Intervenção inovadora promete reduzir significativamente a dependência de medicamentos para pacientes com a doença
O Hospital Regional de Três Lagoas, localizado em Mato Grosso do Sul, fez história ao realizar a primeira cirurgia de estimulação cerebral profunda pelo Sistema Único de Saúde (SUS) para o tratamento da Doença de Parkinson. Este procedimento inovador, que visa melhorar a qualidade de vida dos pacientes, pode resultar em uma redução de até 80% na necessidade de medicamentos antiparkinsonianos, oferecendo uma nova esperança a muitos que sofrem com os sintomas debilitantes da condição.
A cirurgia é indicada para pacientes que não têm uma resposta satisfatória aos tratamentos convencionais ou que apresentam efeitos colaterais inaceitáveis. O procedimento consiste na implantação de eletrodos no cérebro, que são conectados a um dispositivo semelhante a um marcapasso, capaz de enviar impulsos elétricos que modulam a atividade cerebral e, consequentemente, controlam os sintomas.
A equipe médica que conduziu a operação é composta por profissionais altamente capacitados e conta com o suporte de tecnologia de ponta, garantindo a segurança e eficácia do tratamento. O sucesso dessa cirurgia representa um marco não apenas para o hospital, mas também para o sistema de saúde pública brasileiro, que busca constantemente inovar e oferecer soluções de qualidade para a população.

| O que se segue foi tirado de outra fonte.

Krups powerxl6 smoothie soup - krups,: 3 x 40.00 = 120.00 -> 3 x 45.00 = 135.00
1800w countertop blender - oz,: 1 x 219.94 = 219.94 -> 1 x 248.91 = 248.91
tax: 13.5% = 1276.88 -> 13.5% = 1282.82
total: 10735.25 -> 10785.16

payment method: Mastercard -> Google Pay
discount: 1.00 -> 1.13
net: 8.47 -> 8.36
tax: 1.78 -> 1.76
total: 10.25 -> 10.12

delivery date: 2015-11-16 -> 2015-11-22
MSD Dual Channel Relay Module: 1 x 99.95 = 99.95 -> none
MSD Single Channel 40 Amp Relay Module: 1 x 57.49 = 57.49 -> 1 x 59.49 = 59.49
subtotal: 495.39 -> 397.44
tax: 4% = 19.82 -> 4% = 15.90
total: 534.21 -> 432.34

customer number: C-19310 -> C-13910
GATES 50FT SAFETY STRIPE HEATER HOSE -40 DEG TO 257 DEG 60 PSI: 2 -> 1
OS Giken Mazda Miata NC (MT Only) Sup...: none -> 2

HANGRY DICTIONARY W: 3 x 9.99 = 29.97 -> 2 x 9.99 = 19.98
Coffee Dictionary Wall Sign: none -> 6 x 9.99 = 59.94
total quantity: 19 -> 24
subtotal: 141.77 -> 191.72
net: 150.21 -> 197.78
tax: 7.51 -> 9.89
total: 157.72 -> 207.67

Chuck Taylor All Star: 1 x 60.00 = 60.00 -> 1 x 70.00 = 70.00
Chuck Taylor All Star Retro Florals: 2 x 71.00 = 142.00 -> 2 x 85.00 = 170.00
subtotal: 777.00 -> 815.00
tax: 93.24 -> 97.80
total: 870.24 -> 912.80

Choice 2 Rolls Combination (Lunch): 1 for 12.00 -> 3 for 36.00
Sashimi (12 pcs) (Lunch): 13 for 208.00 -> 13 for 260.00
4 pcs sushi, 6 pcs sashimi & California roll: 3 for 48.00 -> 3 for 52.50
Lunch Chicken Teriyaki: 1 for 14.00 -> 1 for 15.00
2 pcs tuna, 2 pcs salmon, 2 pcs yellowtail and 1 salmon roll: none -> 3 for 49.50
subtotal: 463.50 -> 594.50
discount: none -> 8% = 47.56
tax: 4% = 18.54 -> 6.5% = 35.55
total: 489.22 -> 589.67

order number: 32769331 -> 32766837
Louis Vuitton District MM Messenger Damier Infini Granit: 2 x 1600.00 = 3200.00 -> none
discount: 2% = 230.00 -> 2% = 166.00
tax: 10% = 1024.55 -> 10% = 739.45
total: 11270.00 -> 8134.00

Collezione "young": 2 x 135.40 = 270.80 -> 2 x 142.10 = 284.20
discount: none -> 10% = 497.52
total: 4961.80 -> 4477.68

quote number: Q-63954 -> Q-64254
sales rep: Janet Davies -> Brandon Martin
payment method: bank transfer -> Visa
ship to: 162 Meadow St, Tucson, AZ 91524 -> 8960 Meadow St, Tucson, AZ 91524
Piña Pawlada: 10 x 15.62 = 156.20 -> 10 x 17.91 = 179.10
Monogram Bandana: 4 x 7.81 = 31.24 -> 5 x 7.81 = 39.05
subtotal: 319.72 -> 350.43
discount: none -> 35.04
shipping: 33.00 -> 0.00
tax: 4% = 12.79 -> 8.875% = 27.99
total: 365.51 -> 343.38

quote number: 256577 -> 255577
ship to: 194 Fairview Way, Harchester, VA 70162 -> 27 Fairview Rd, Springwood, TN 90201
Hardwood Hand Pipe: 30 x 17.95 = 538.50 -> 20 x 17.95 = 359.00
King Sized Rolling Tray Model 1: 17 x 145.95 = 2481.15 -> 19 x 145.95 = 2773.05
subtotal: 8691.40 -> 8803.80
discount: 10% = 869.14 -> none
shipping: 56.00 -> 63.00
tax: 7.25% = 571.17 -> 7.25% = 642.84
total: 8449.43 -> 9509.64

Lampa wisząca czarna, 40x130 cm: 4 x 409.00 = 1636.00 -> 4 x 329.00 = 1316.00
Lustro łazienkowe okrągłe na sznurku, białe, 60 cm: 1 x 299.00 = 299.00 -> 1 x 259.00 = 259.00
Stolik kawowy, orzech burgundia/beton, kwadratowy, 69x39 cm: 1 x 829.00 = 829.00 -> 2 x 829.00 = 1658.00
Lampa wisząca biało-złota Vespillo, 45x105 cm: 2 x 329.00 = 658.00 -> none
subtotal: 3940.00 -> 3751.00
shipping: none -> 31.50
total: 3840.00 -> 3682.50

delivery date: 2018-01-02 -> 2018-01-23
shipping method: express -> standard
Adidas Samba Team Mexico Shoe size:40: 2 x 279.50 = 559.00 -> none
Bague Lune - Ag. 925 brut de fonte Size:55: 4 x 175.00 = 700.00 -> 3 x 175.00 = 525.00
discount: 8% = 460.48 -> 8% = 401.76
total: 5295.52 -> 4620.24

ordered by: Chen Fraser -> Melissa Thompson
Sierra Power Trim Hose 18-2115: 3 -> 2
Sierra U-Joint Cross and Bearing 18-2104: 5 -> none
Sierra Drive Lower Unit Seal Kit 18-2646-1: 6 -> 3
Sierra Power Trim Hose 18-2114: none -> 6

Além de reduzir o uso de medicamentos, a estimulação cerebral pode melhorar a mobilidade, a comunicação e a qualidade de vida dos pacientes, permitindo que eles retome atividades cotidianas que antes eram comprometidas. A cirurgia, realizada sob anestesia geral, requer um acompanhamento rigoroso pós-operatório, com sessões de fisioterapia e avaliações periódicas para monitorar a evolução do paciente.
Este avanço no tratamento do Parkinson no SUS reforça a importância de investimentos em tecnologia e capacitação na área da saúde, promovendo um acesso mais amplo e igualitário a tratamentos de ponta. A expectativa é que, com o sucesso desse procedimento, mais hospitais do Brasil possam implementar técnicas semelhantes, beneficiando um número ainda maior de pacientes.
Os cuidadores e familiares também desempenham um papel crucial no processo de recuperação e adaptação dos pacientes, sendo fundamental o suporte emocional e a orientação necessária para lidar com as mudanças decorrentes do tratamento. O hospital deverá oferecer treinamentos e informações para essas pessoas, a fim de garantir que o acompanhamento seja feito da melhor maneira possível.
O sucesso dessa cirurgia é um sinal encorajador de que o SUS pode, sim, proporcionar tratamentos avançados e de qualidade. A esperança agora é que essa prática se torne mais comum e que todos os pacientes com Parkinson tenham a chance de se beneficiar desse tipo de atendimento.